Task item: Only one stretch of the material below is wanted: everything from the line containing "margin-top: 17px ->" down to the line containing "color: #15803d ->", both ends included. Repeat it exactly and skip the pictures.

Supplied material:

=== Begin Enclosure ===

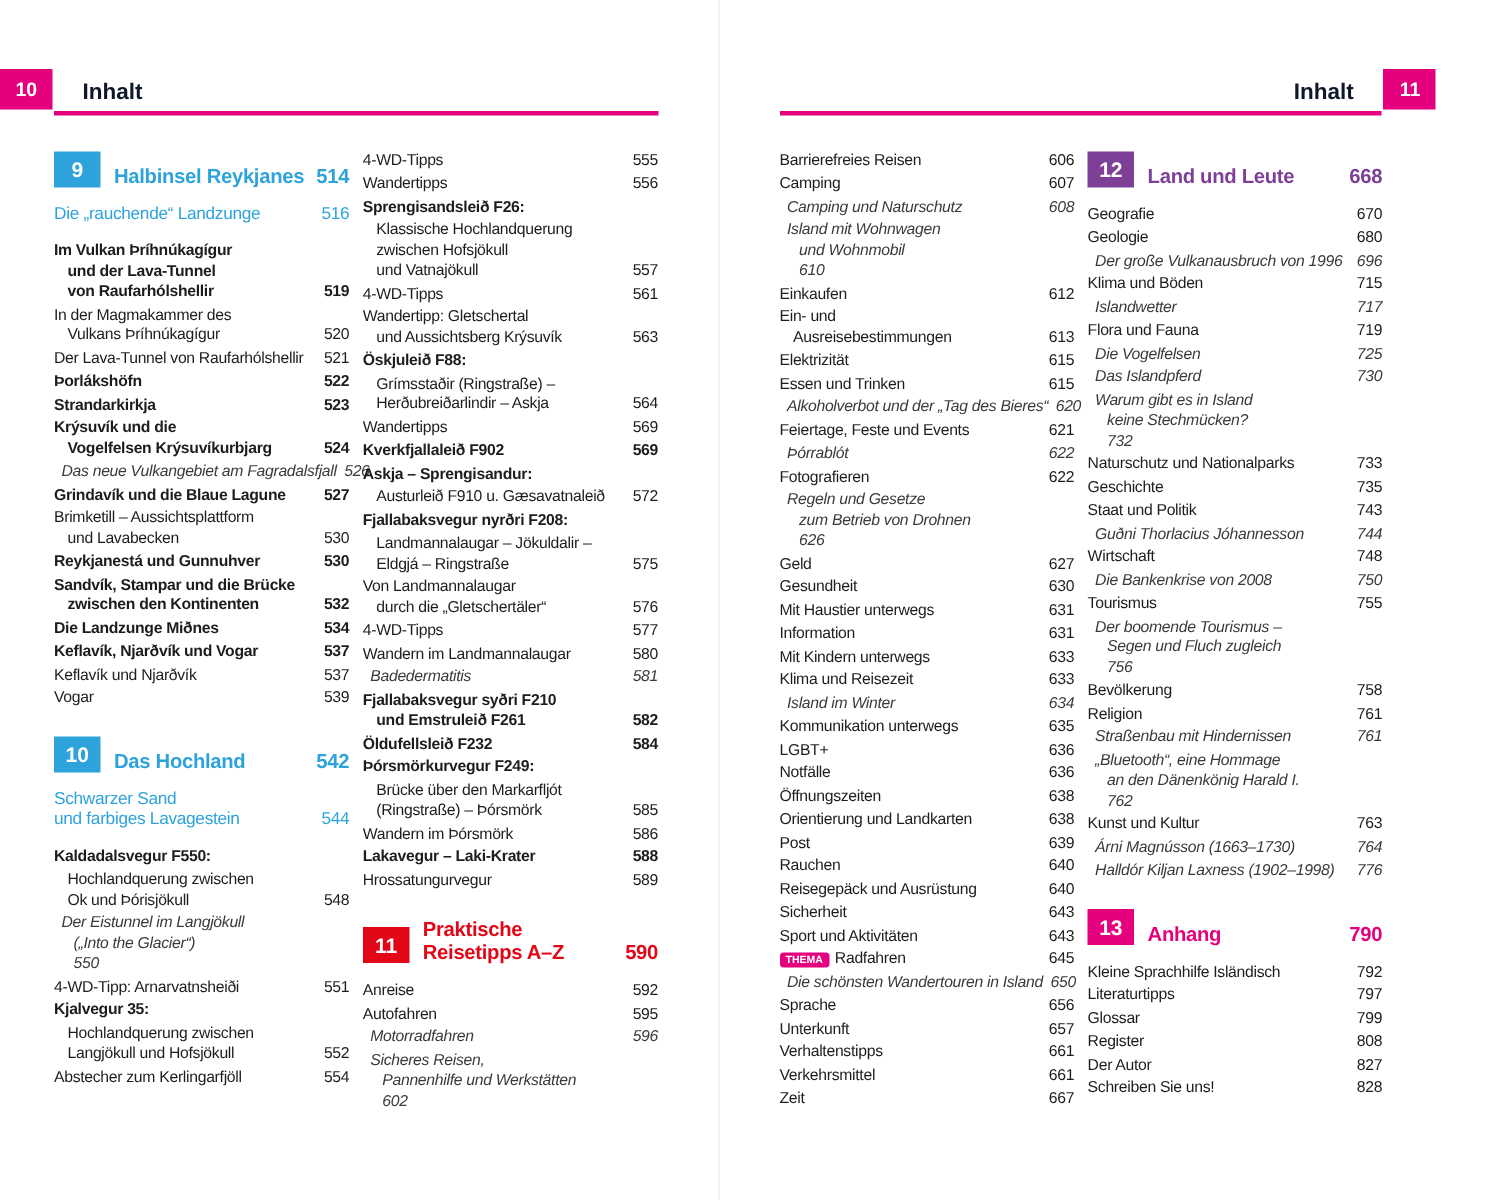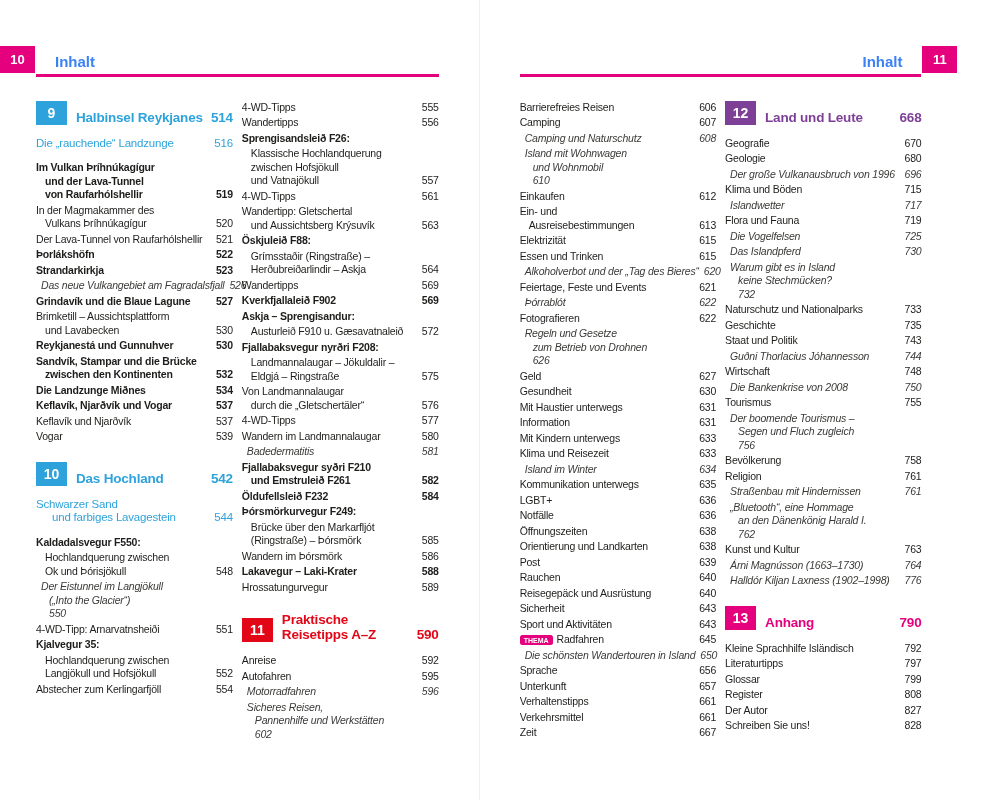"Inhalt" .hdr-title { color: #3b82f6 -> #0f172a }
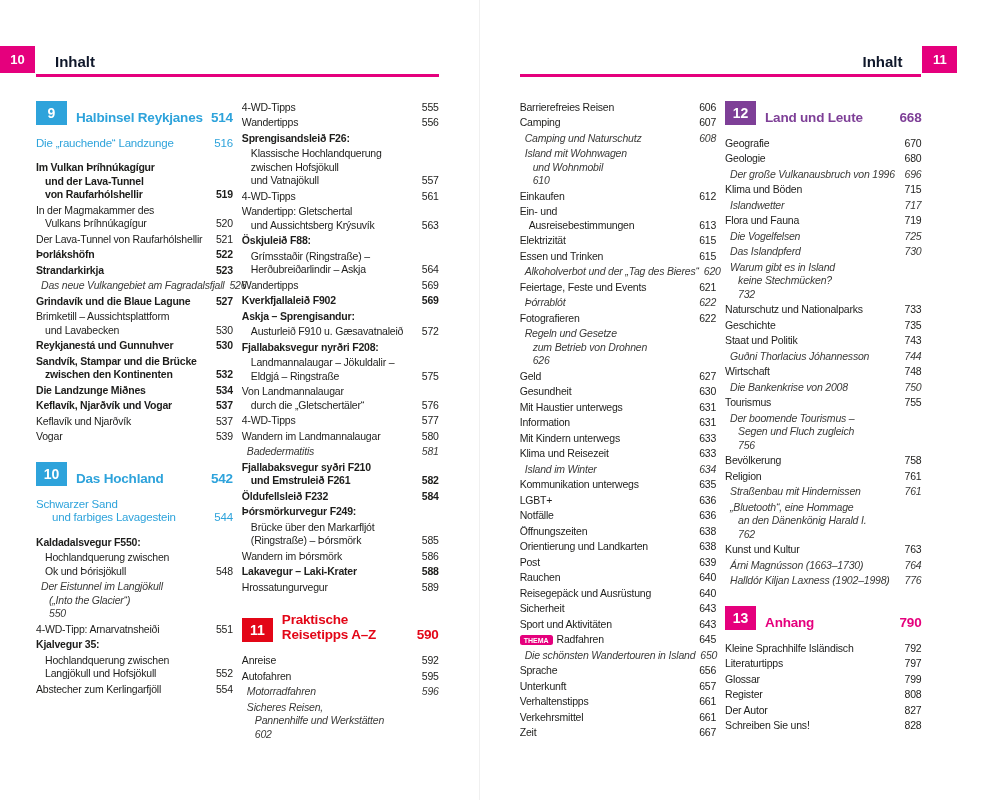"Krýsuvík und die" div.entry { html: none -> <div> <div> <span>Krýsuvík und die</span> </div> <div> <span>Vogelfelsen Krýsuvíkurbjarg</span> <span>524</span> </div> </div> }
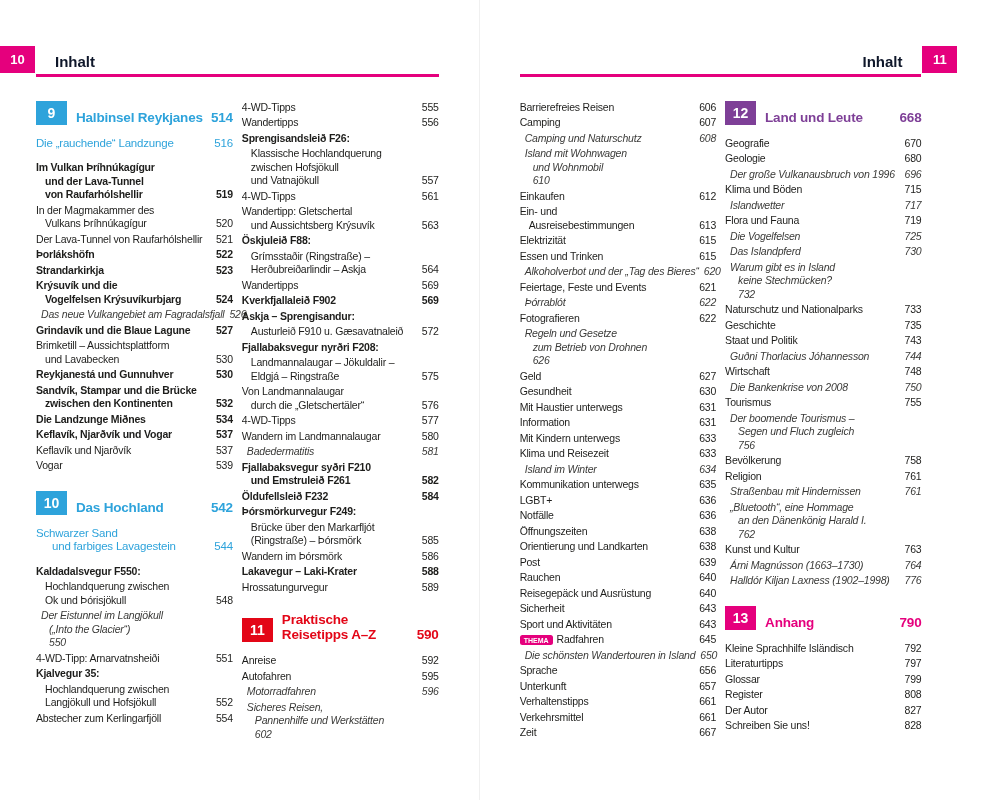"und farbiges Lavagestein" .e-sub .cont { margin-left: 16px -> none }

=== End Enclosure ===
=== Begin Enclosure ===

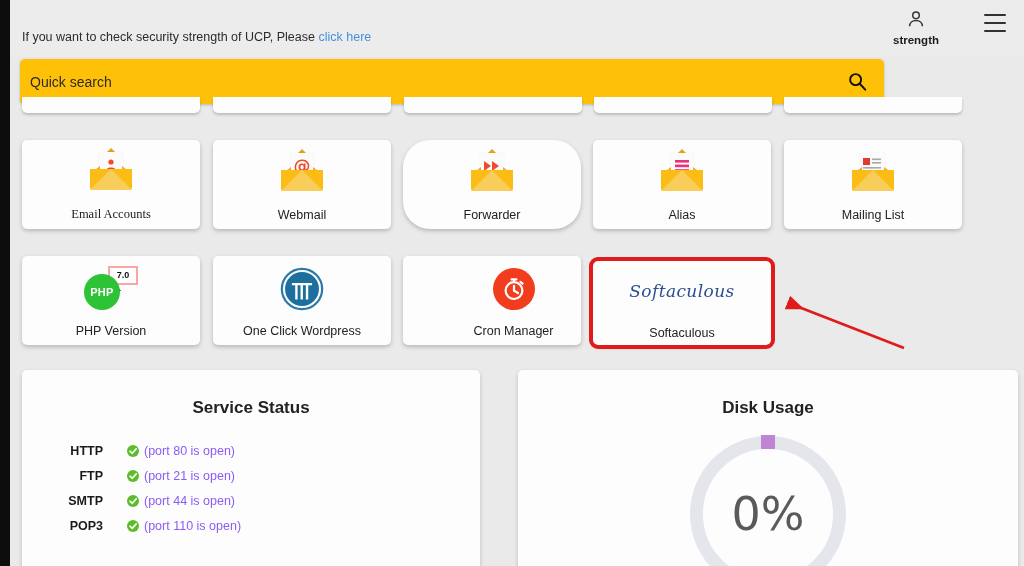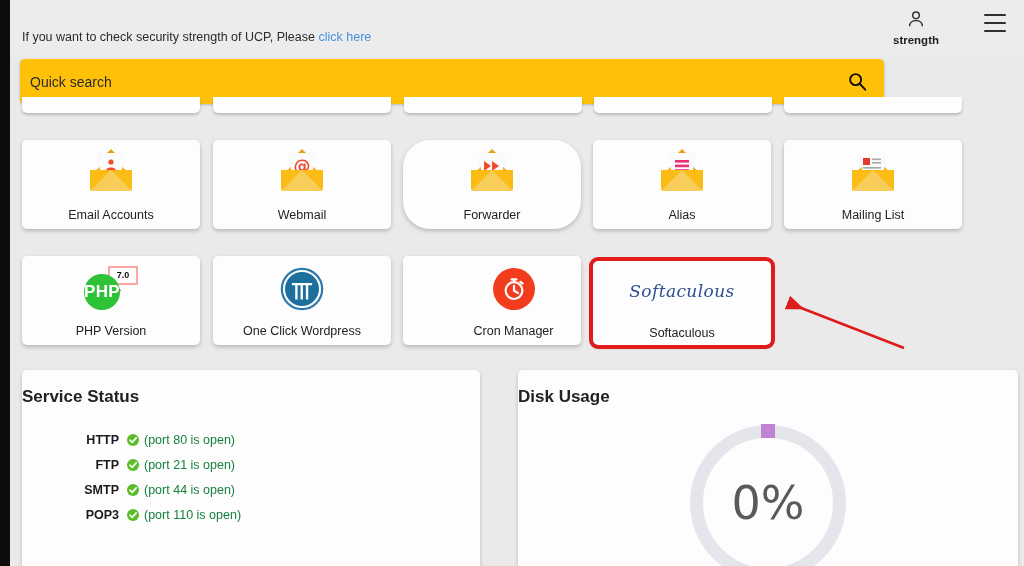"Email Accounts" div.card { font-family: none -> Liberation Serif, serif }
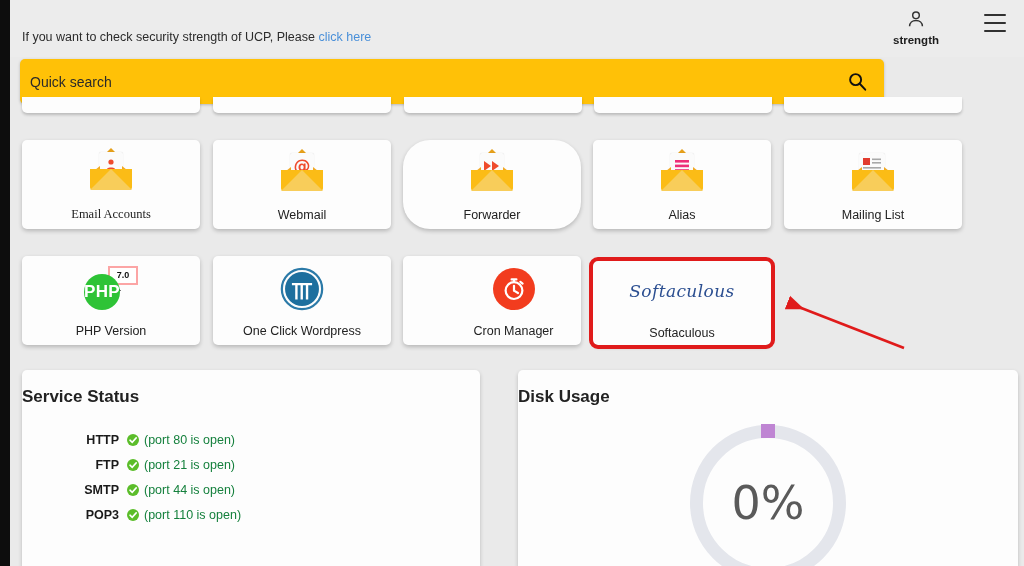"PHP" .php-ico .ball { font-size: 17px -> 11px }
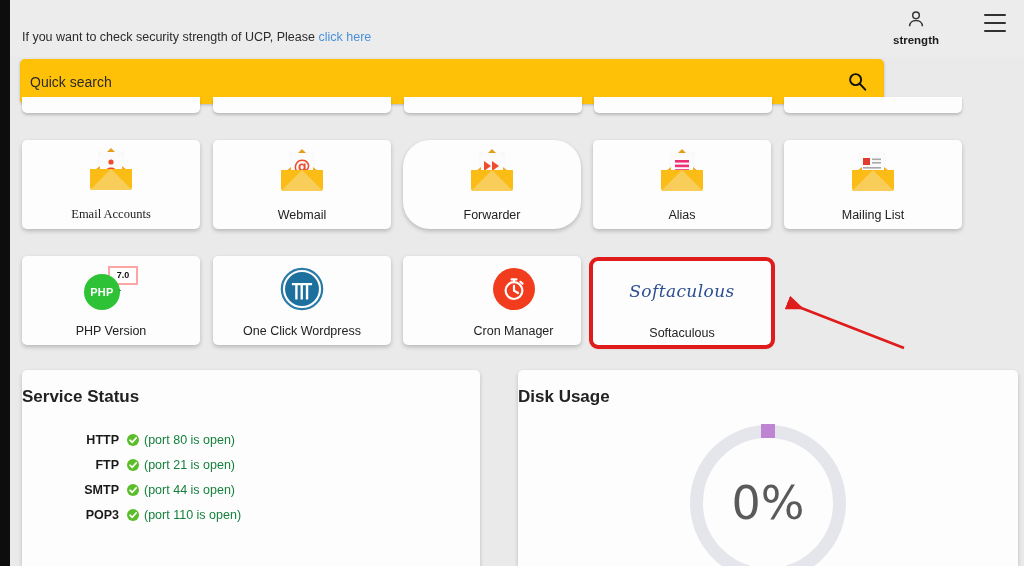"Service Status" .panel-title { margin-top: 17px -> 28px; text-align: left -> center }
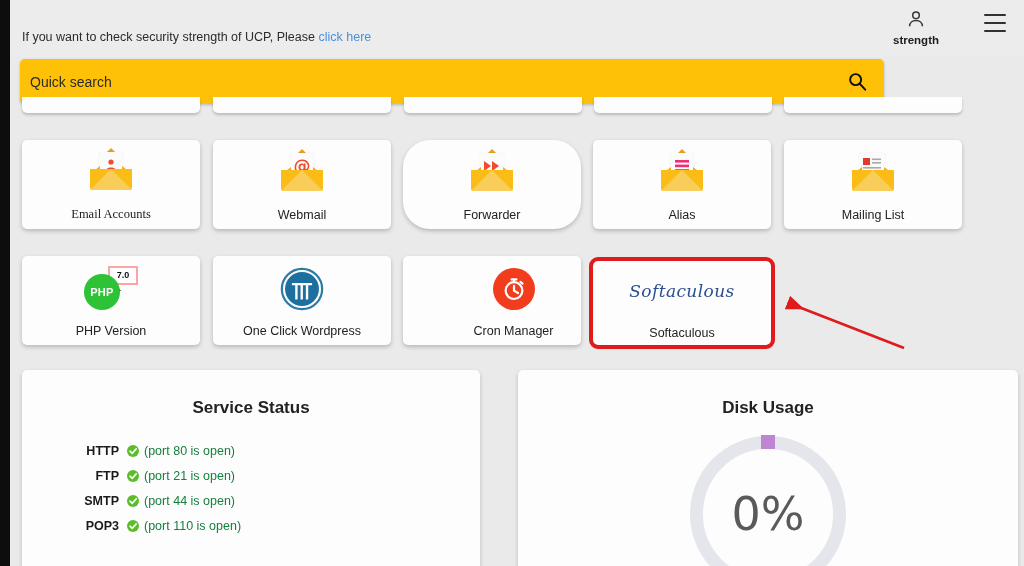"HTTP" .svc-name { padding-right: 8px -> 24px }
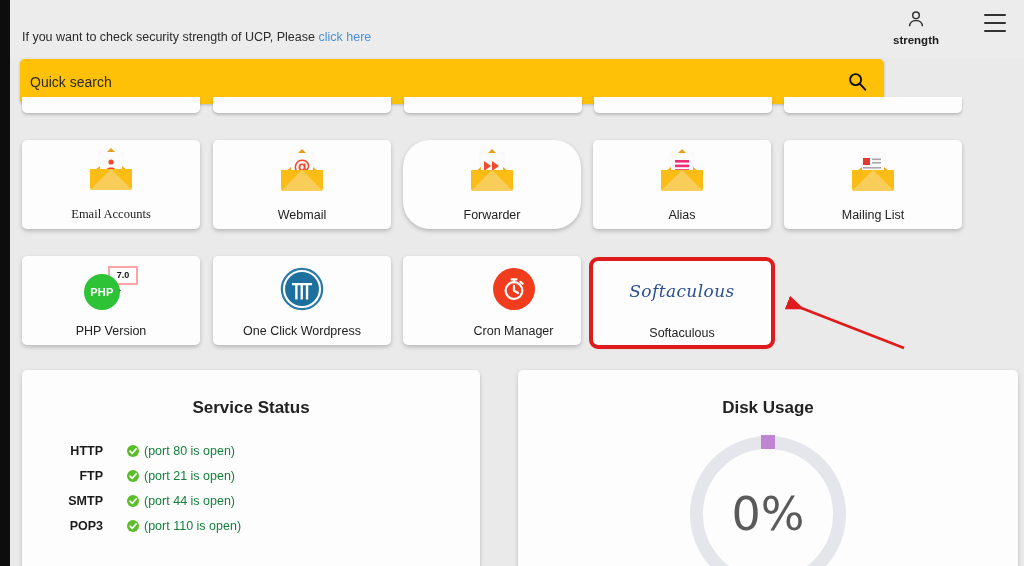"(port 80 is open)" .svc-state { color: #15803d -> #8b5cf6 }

=== End Enclosure ===

Response to this exercise:
"Service Status" .panel-title { margin-top: 17px -> 28px; text-align: left -> center }
"HTTP" .svc-name { padding-right: 8px -> 24px }
"(port 80 is open)" .svc-state { color: #15803d -> #8b5cf6 }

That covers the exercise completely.